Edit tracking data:
· · · · ·

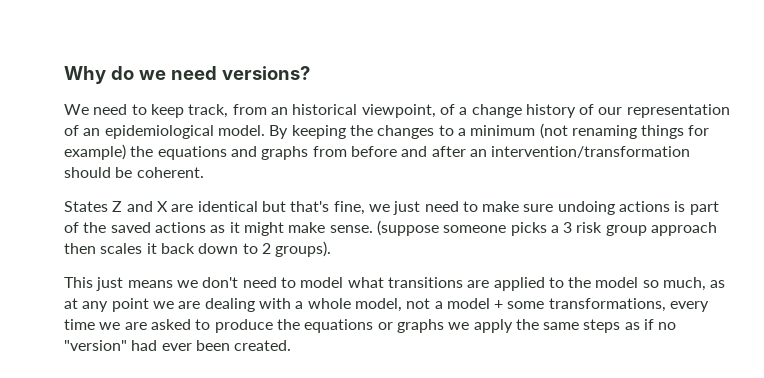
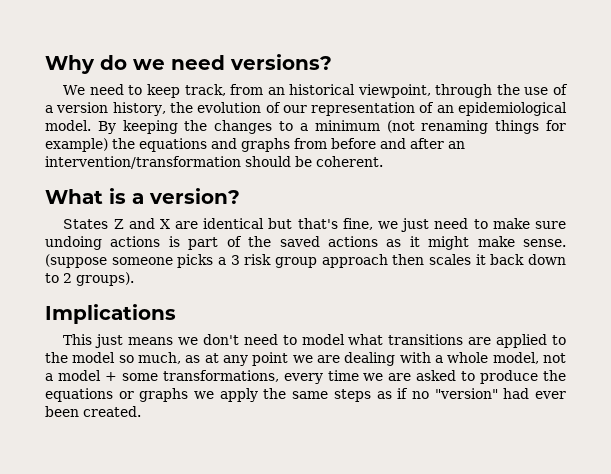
[439,104,576,118] of a change history -> [435,84,568,98] [45,102,262,116] through the use of a version history, the evolution
(204, 172) none -> [45,188,240,204] // What is a version?
(332, 249) none -> [45,304,176,324] // Implications

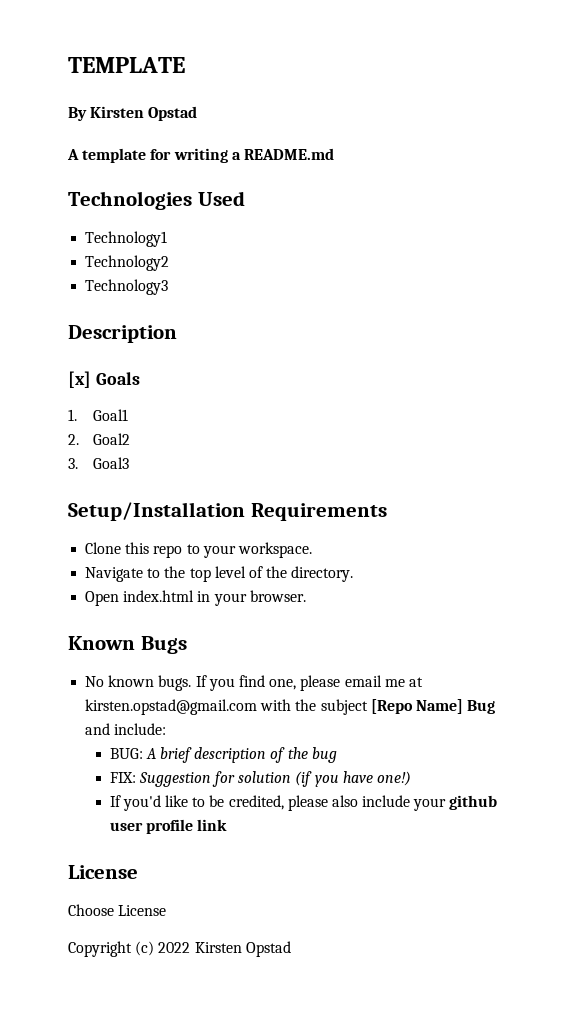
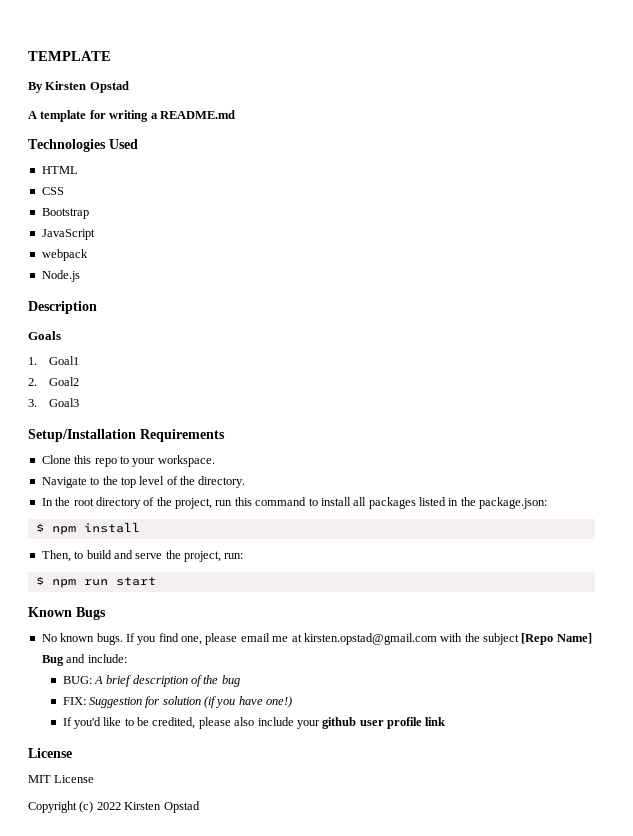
[85,231,168,247] [85,255,170,271] [85,279,169,295] Technology1 // Technology2 // Technology3 -> [41,166,78,174] [41,187,64,195] [41,208,89,219] [41,229,95,240] [41,249,88,261] [41,270,80,282] HTML // CSS // Bootstrap // JavaScript // webpack // Node.js
[68,371,91,388] [x] -> (97, 307) none
[85,590,306,606] Open index.html in your browser. -> [41,497,548,509] [35,522,140,535] [41,550,244,562] [35,576,156,588] In the root directory of the project, run this command to install all packages listed in the package.json: // $ npm install // Then, to build and serve the project, run: // $ npm run start
[68,904,114,916] Choose -> [28,775,51,783] MIT

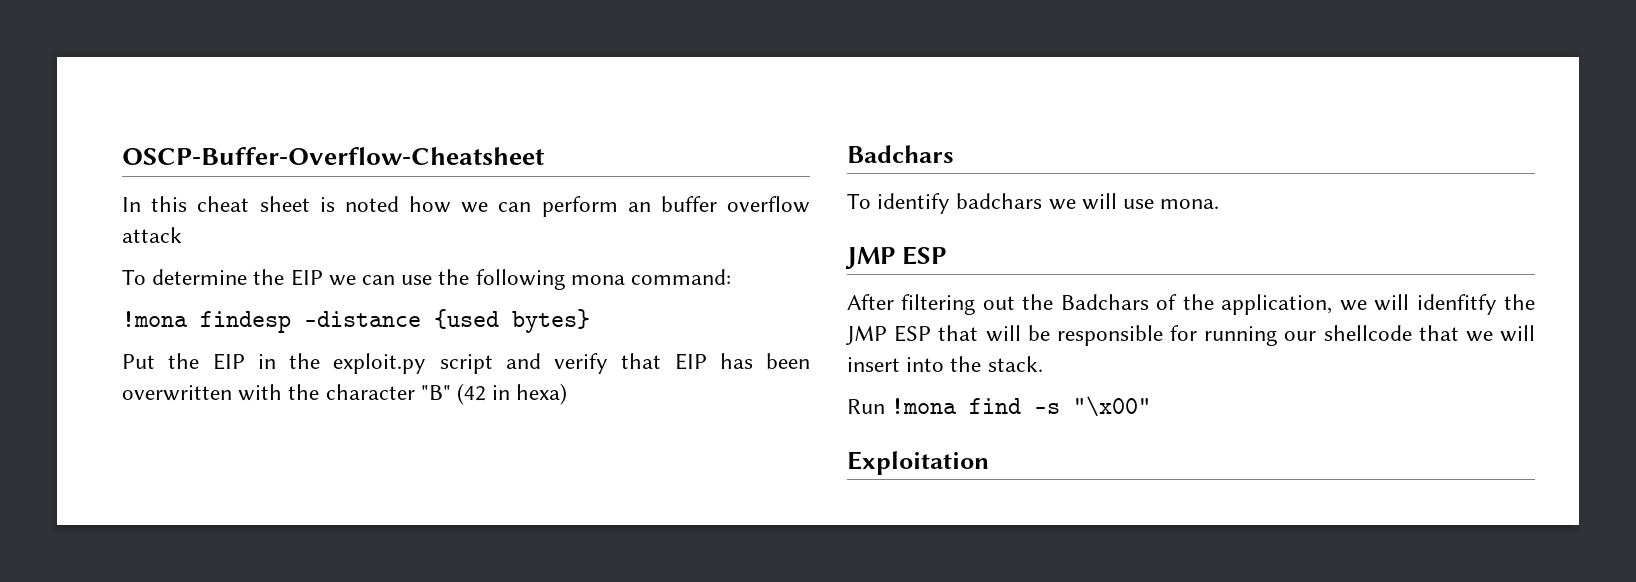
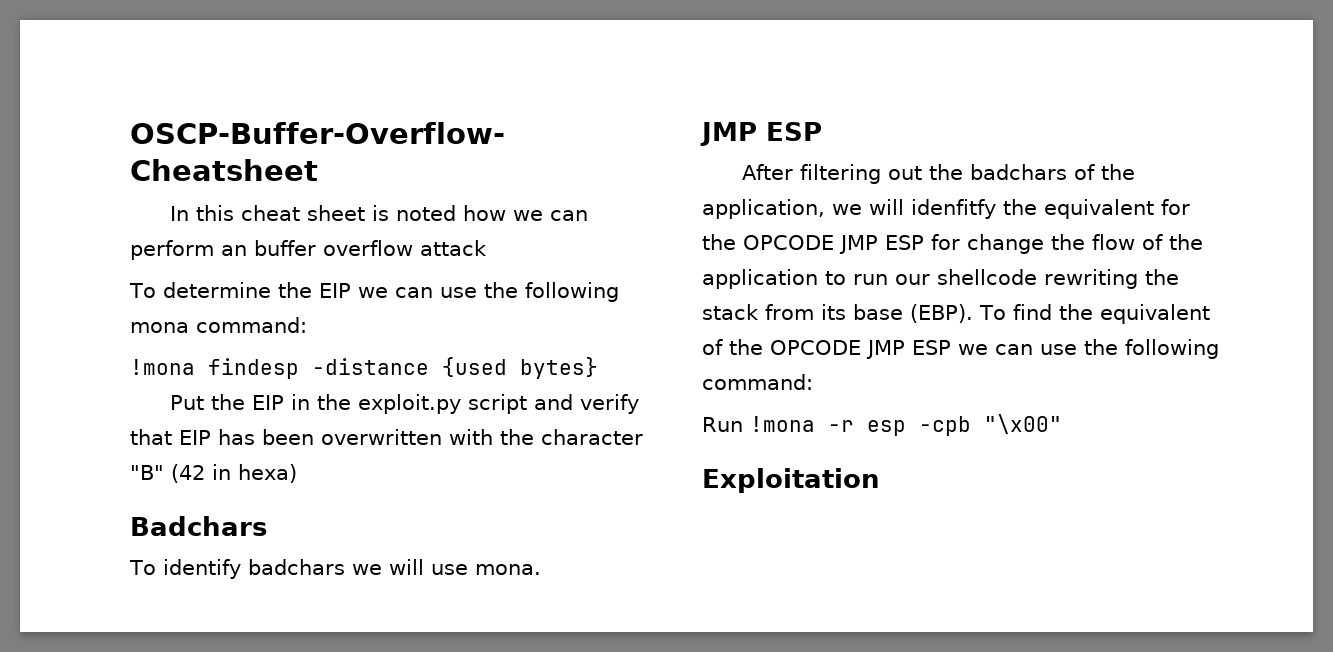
[1060,294,1149,310] Badchars -> [970,164,1068,180] badchars
[846,325,1535,346] [847,356,1043,372] JMP ESP that will be responsible for running our shellcode that we will insert into the stack. -> [1044,199,1190,219] [702,234,1203,254] [702,269,1179,289] [702,304,1210,324] [702,339,1219,359] [702,374,813,390] equivalent for the OPCODE JMP ESP for change the flow of the application to run our shellcode rewriting the stack from its base (EBP). To find the equivalent of the OPCODE JMP ESP we can use the following command:
[969,398,1061,414] find -s -> [827,416,971,436] -r esp -cpb

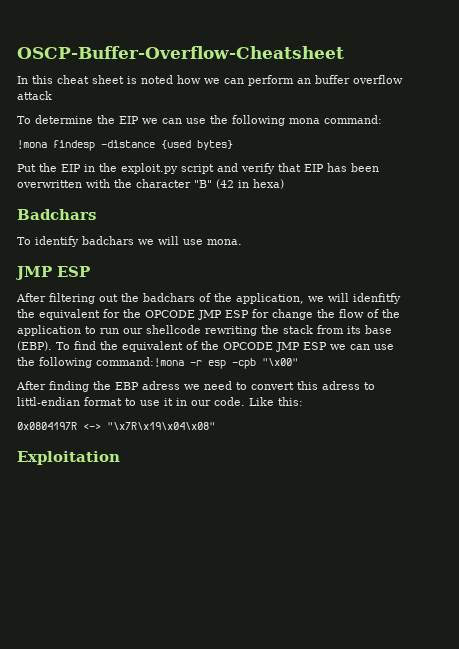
[702,374,813,390] [702,416,815,432] command: // Run !mona -> [96,357,184,367] command:!mona
(1062, 424) none -> [16,381,375,392] [17,397,303,406] [17,422,215,430] // After finding the EBP adress we need to convert this adress to littl-endian format to use it in our code. Like this: // 0x0804197R <-> "\x7R\x19\x04\x08"

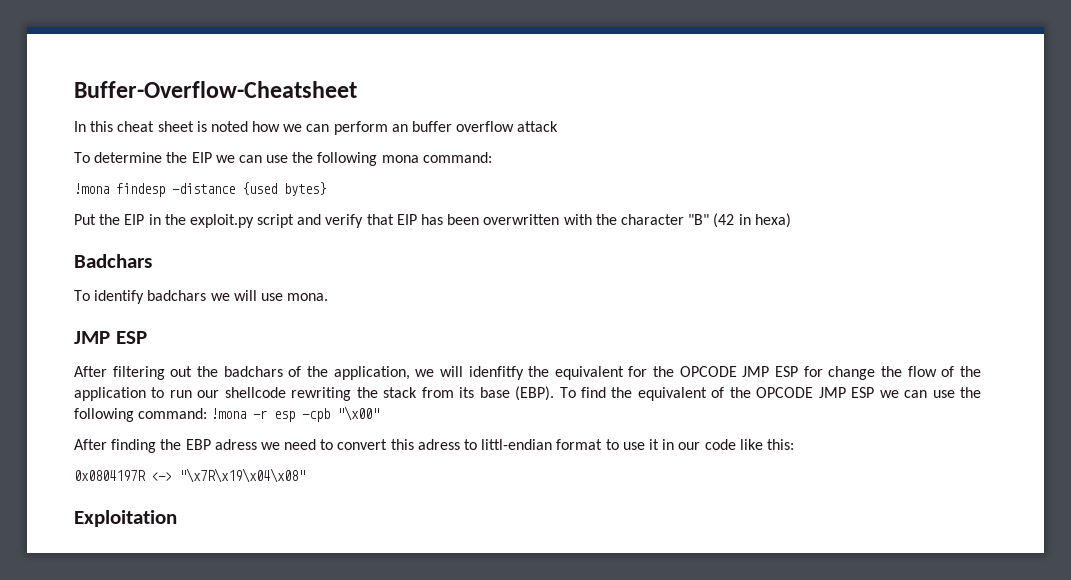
[17,46,344,59] OSCP-Buffer-Overflow-Cheatsheet -> [74,81,357,98] Buffer-Overflow-Cheatsheet
[96,357,184,367] command:!mona -> [138,408,247,419] command: !mona
[214,397,274,406] code. Like -> [704,439,763,450] code like

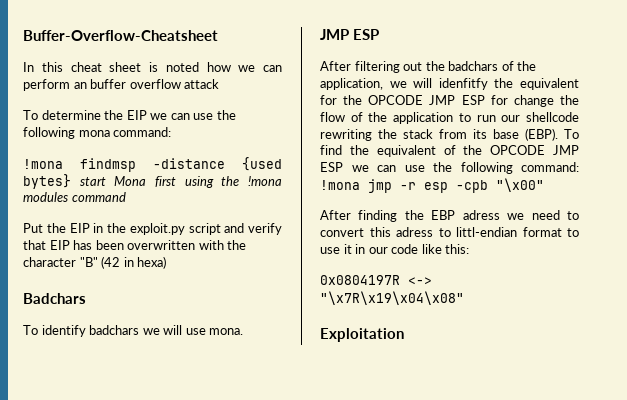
[116,183,165,197] findesp -> [80,158,136,172] findmsp
(326, 189) none -> [79,176,282,188] [23,192,126,202] start Mona first using the !mona modules command
(247, 413) none -> [368,179,392,193] jmp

· · · · ·

**What is required**
Only one thing is required here: an exact copy of the lines from the one bearing "[702,374,813,390] [702,416,815,432] command: //" through the final line above, both included, with pictures left out.

**Problem solution**
[702,374,813,390] [702,416,815,432] command: // Run !mona -> [96,357,184,367] command:!mona
(1062, 424) none -> [16,381,375,392] [17,397,303,406] [17,422,215,430] // After finding the EBP adress we need to convert this adress to littl-endian format to use it in our code. Like this: // 0x0804197R <-> "\x7R\x19\x04\x08"

[17,46,344,59] OSCP-Buffer-Overflow-Cheatsheet -> [74,81,357,98] Buffer-Overflow-Cheatsheet
[96,357,184,367] command:!mona -> [138,408,247,419] command: !mona
[214,397,274,406] code. Like -> [704,439,763,450] code like

[116,183,165,197] findesp -> [80,158,136,172] findmsp
(326, 189) none -> [79,176,282,188] [23,192,126,202] start Mona first using the !mona modules command
(247, 413) none -> [368,179,392,193] jmp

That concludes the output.